Zum Buch:
Mit „Youma“ hat der griechisch-englische Autor Lafcadio Hearn ein erstaunliches Buch geschrieben: eine 119 Seiten lange (Nachwort und Anmerkungen nicht mitgezählt) spannende, wunderschön erzählte Geschichte, in die ein Stück Sozialgeschichte einer untergegangenen Gesellschaft und eine kleine anthropologische Studie dicht verwoben ist. Das Buch verbindet ein hohes Maß an Informationen mit einer persönlichen Geschichte auf eine Weise, die es schwer macht, den Inhalt wiederzugeben, ohne fast das ganze Buch zu erzählen.
Youmas Mutter war eine „Da“, die farbige Amme der Kinder ihrer weißen Herren, die in der Sklavenhaltergesellschaft von Martinique eine herausgehobene Stellung innehatte und häufig hochgeachtet bis zu ihrem Tod mit der Familie zusammen lebte.
Nach dem Tod ihrer Mutter wächst die fünfjährige Youma zusammen mit ihrer „Ziehschwester“ Aimee auf. Sie erhält wie diese eine gute Erziehung, wird aufwändig gekleidet und lebt wie ein Familienmitglied. Lesen und Schreiben wird ihr nicht beigebracht. Sie wird zur vertrauten Freundin Aimees und geht nach deren Heirat mit ihr auf das Gut ihres Mannes. Als Aimee kurz nach der Geburt ihrer Tochter stirbt, wird Youma Mayottes „Da“. Sie lebt nur für dieses Kind und ist die wichtigste Bezugsperson des kleinen Mädchens.

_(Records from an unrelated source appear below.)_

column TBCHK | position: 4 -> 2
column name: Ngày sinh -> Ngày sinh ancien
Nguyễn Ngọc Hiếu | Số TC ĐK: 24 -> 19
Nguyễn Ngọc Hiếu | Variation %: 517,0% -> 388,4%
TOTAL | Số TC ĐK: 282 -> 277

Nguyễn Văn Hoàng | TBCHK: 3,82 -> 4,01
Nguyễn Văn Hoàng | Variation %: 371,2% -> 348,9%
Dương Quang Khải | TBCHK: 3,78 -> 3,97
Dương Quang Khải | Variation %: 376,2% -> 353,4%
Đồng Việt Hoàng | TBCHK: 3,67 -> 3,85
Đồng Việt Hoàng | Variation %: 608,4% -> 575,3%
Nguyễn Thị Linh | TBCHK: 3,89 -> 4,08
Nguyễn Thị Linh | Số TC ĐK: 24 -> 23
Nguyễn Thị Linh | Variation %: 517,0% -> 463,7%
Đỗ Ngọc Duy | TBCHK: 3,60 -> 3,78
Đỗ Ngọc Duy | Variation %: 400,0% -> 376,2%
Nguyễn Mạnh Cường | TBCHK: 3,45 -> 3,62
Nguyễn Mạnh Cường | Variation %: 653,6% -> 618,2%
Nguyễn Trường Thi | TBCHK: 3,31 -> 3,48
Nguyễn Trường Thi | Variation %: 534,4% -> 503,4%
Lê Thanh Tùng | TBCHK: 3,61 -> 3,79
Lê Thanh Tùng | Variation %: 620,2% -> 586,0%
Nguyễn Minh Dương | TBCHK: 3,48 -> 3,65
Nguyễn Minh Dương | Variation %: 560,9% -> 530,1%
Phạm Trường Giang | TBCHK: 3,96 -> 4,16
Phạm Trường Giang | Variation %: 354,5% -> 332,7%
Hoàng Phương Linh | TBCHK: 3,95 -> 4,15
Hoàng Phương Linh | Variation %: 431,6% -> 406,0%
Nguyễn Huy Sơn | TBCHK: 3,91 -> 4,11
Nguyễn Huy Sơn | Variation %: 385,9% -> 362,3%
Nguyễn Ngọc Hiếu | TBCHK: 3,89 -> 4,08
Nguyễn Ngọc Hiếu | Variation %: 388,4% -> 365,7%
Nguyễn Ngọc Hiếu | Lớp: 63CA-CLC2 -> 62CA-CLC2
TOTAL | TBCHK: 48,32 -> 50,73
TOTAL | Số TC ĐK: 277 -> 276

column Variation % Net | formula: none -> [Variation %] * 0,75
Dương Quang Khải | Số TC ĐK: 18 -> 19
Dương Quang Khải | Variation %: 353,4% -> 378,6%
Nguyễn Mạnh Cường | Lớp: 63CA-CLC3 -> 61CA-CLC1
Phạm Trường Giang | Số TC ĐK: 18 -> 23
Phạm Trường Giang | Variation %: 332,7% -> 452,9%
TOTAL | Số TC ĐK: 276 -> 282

Dann beginnt Gabriel, der Vorarbeiter der Plantage, um sie zu werben, und Youma verliebt sich in ihn. Als ihre Herrin die Heirat untersagt, wird ihr zum ersten Mal deutlich bewusst, dass sie zwar unter den Sklaven eine herausragende Stellung innehat, aber dennoch nie selbst über ihr Leben entscheiden können wird. Sie gerät in einen tiefen Loyalitätskonflikt. Als auf der Insel Aufstände gegen die Sklavenhalter ausbrechen, muss Youma entscheiden, welcher Seite sie sich zugehörig fühlt: ihrem versklavten Volk oder ihren weißen Herren und ihrem kleinen Ziehkind Mayotte.
Lafcadio Hearn war viele Jahre nach den Ereignissen, die er in „Youma“ schildert, für längere Zeit auf Martinique und von der Insel und ihrer Bevölkerung bezaubert. Mit wehmütigem Blick betrachtet er, was durch den Umsturz untergegangen ist. Trotzdem vermeidet er in seiner Geschichte grobe Vereinfachungen und benennt die Auswüchse der Sklaverei und deren Folgen deutlich. Der wirtschaftliche Niedergang der Insel hat Weiße und Schwarze gleichermaßen getroffen. Für die ehemaligen Sklaven wurde die Abhängigkeit von ihren weißen Herren durch die Abhängigkeit vom freien Markt ersetzt.
Durch die Perspektive eines Autors, der um 1890 Geschehnisse beschreibt, die rund fünfzig Jahre zuvor stattfanden, entsteht für den heutigen Leser ein eigentümliches Spannungsverhältnis. Hearn spricht ganz selbstverständlich von „Negern“ und ihrem Charakter – damals gebräuchliche Formulierungen, hinter denen man aber heute schnell politische Unkorrektheit und Rassismus wittert. Dank seiner wunderbaren Sprache und eindringlichen Erzählkraft wirkt dies jedoch nicht störend, sondern verstärkt den Aspekt der kulturellen und zeitlichen Fremdheit. In seinen Schilderungen der Landschaft und der Menschen spürt man eine tiefe Liebe zu Landschaft, Kultur und Bevölkerung der Insel, und das liest sich ganz wunderbar!